__WHAT IS REQUIRED__
Among the lines below, keep only those from the one containing "vectors and matrices." through the one containing "all docstrings howewer.", and reproduce them exactly.

__RECORD SET__
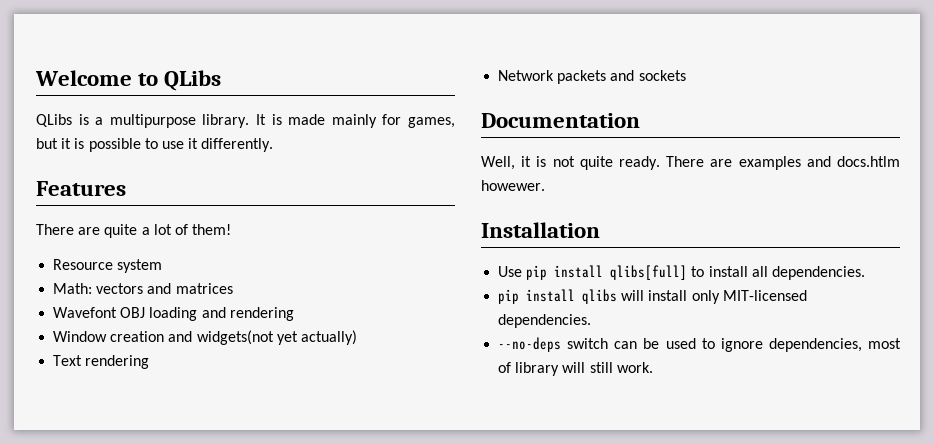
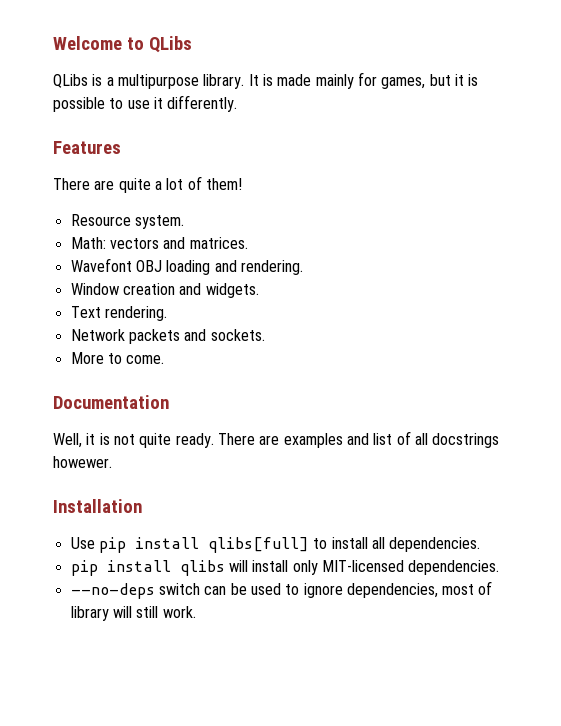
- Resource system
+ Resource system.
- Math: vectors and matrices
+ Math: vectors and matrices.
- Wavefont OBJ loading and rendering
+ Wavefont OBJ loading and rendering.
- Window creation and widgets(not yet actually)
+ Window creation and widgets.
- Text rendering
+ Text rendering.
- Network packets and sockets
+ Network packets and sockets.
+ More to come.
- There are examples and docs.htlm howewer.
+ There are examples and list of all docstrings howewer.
==
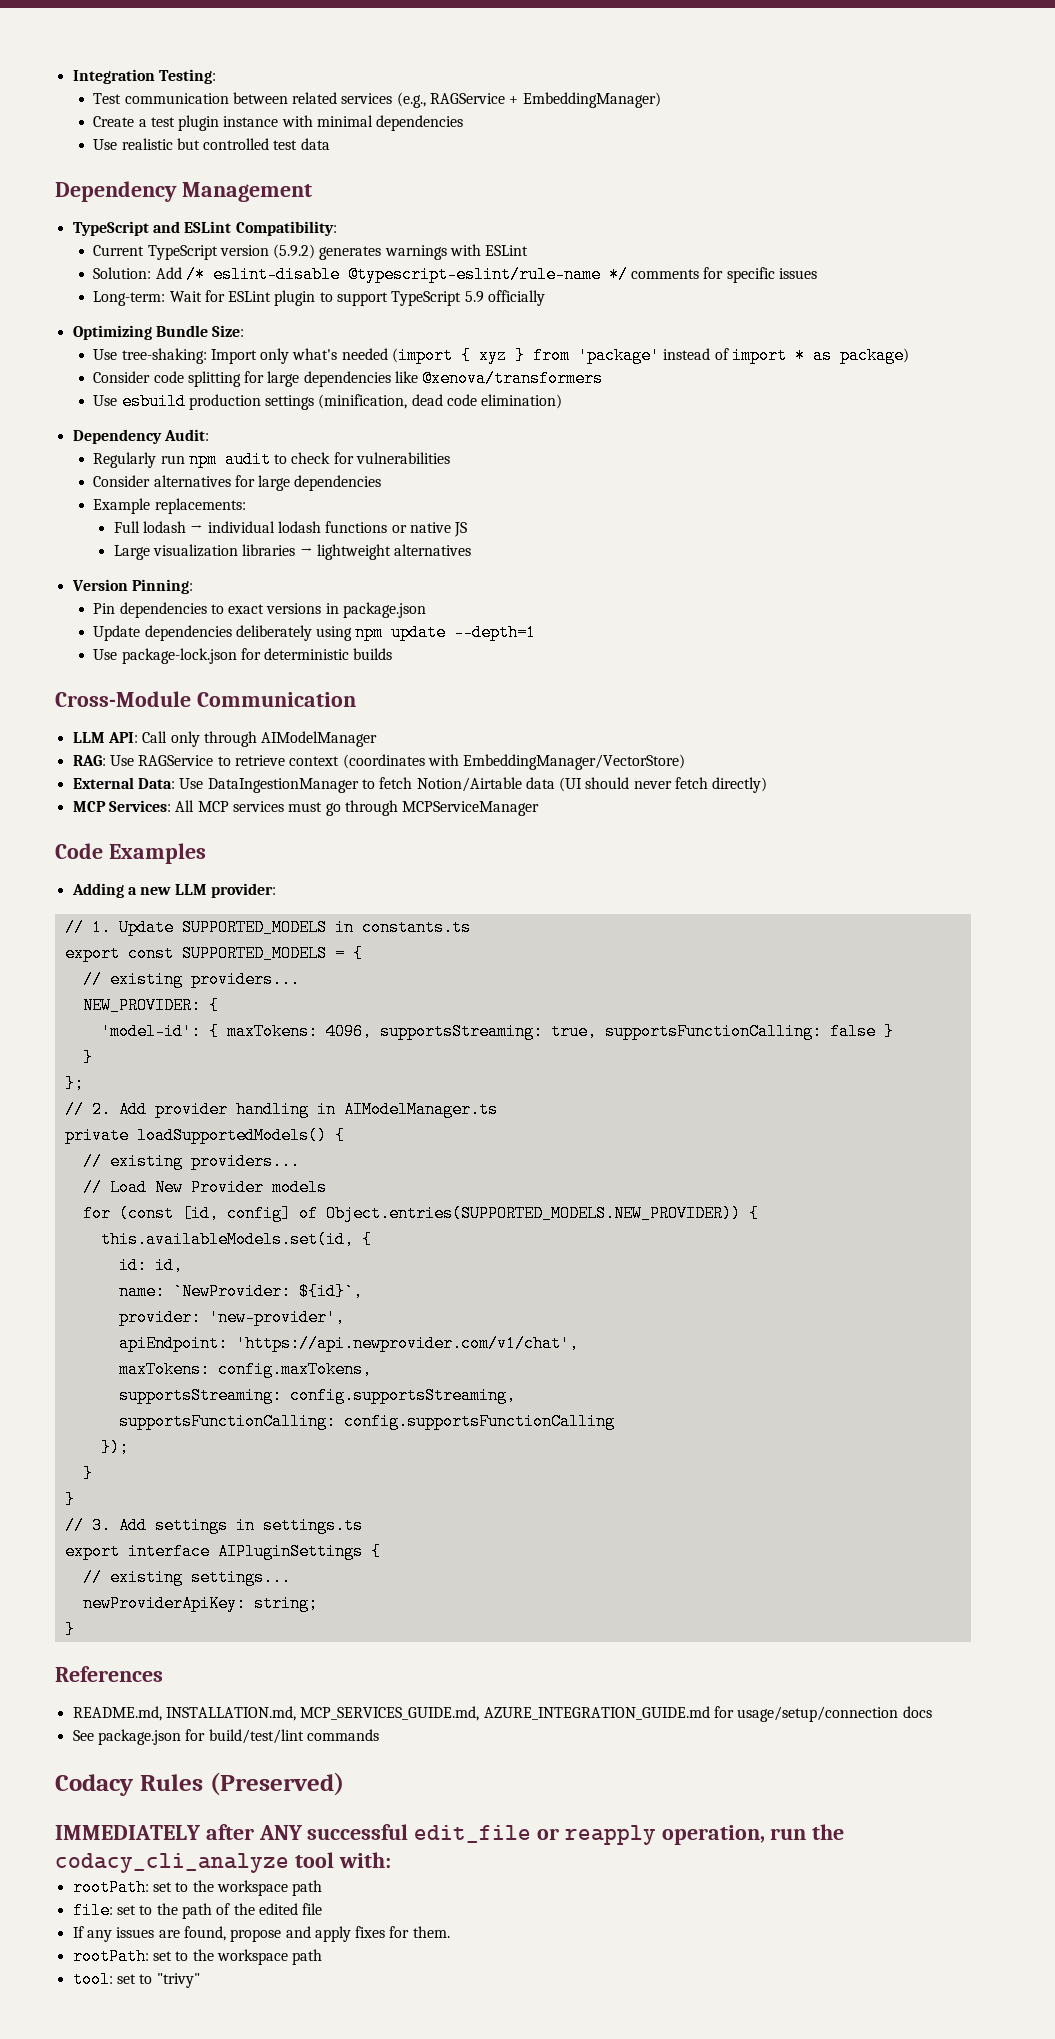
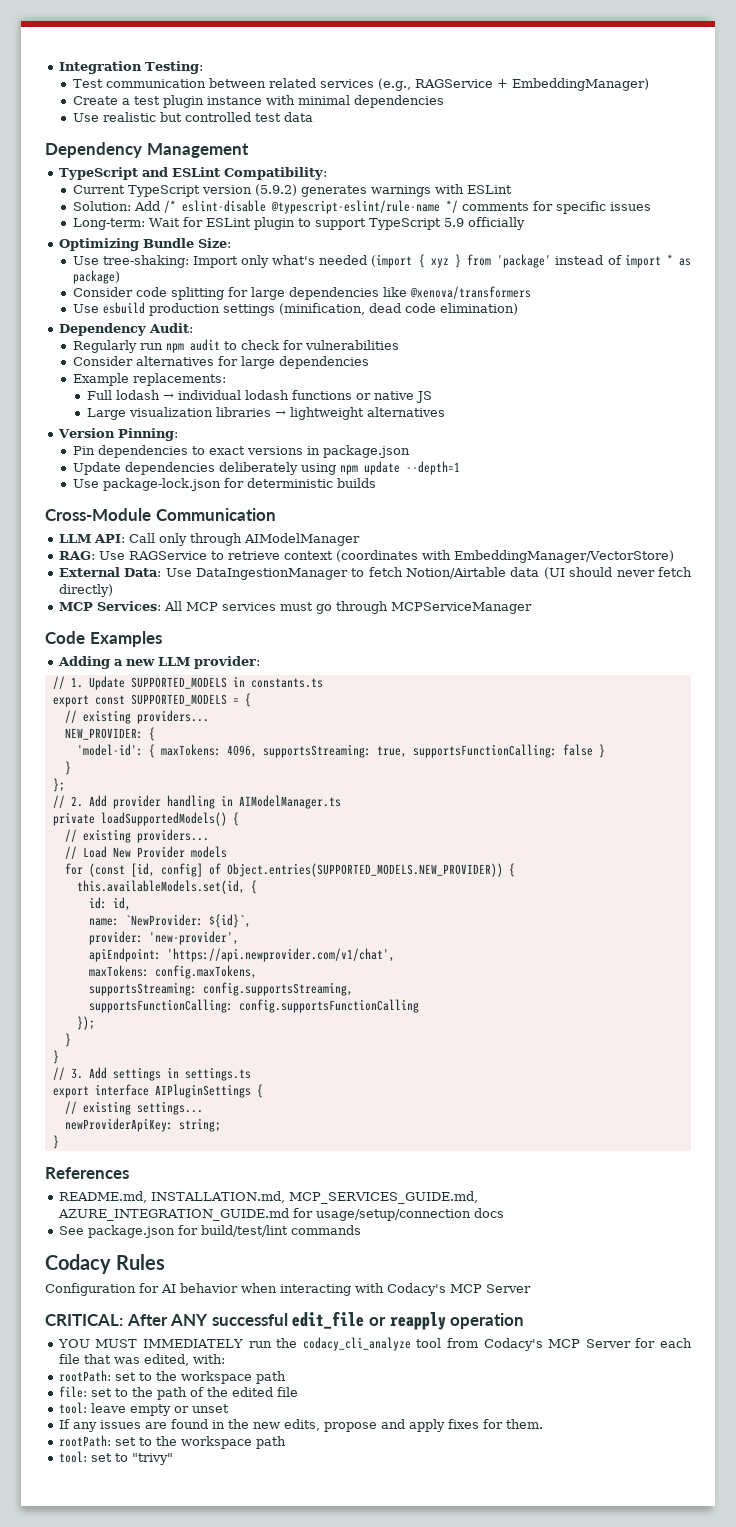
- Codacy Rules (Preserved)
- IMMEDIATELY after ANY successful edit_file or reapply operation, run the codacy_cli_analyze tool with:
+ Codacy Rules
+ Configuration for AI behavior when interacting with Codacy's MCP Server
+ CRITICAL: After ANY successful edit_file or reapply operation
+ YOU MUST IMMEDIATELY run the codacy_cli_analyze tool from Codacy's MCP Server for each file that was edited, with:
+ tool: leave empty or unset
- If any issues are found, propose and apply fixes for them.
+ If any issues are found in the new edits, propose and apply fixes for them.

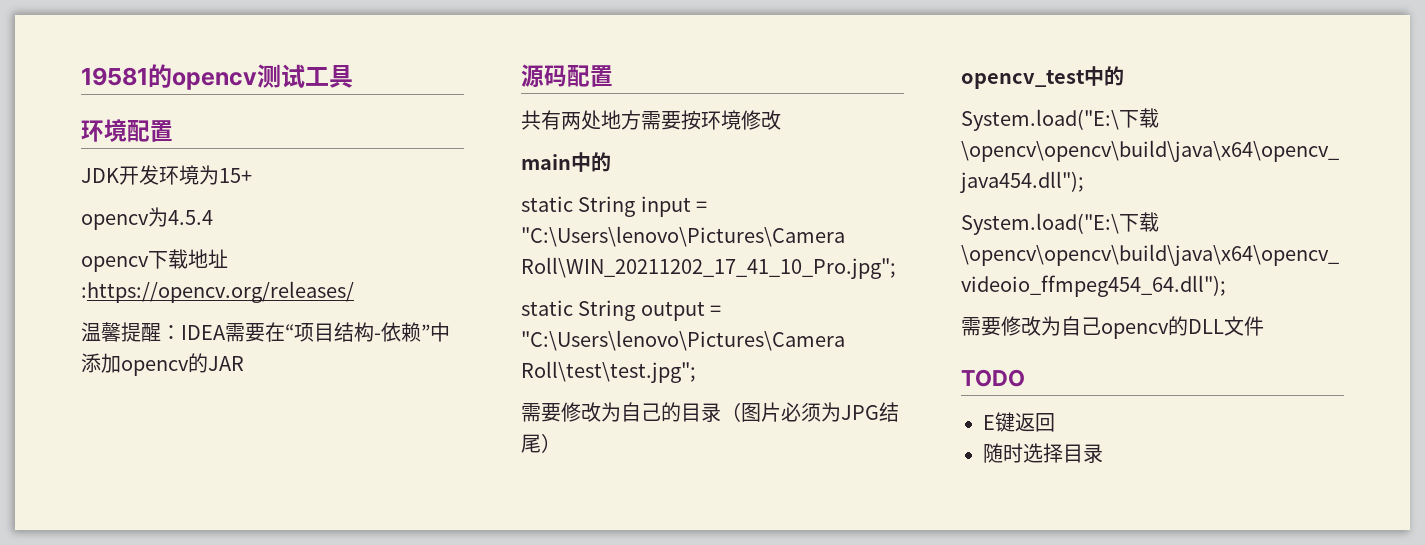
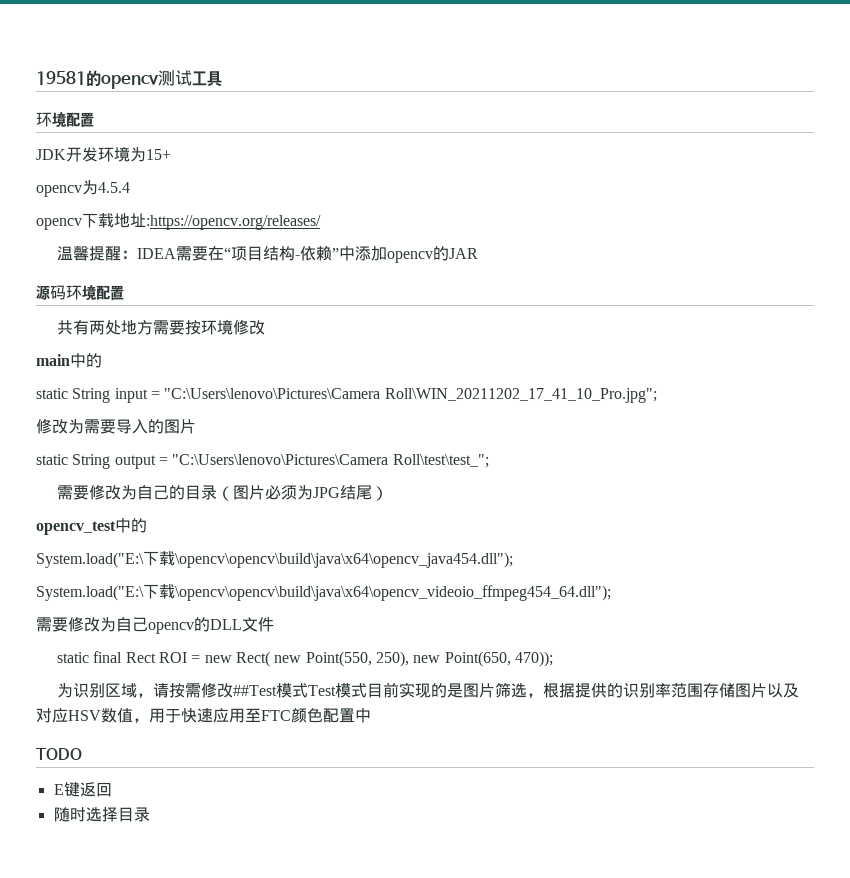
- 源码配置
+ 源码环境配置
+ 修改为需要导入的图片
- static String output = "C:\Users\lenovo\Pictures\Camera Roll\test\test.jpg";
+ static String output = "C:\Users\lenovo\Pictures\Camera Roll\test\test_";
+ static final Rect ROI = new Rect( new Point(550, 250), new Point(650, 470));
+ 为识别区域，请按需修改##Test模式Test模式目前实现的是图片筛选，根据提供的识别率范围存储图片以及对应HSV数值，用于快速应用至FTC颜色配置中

__OUTPUT OF THE EXERCISE__
+ Math: vectors and matrices.
- Wavefont OBJ loading and rendering
+ Wavefont OBJ loading and rendering.
- Window creation and widgets(not yet actually)
+ Window creation and widgets.
- Text rendering
+ Text rendering.
- Network packets and sockets
+ Network packets and sockets.
+ More to come.
- There are examples and docs.htlm howewer.
+ There are examples and list of all docstrings howewer.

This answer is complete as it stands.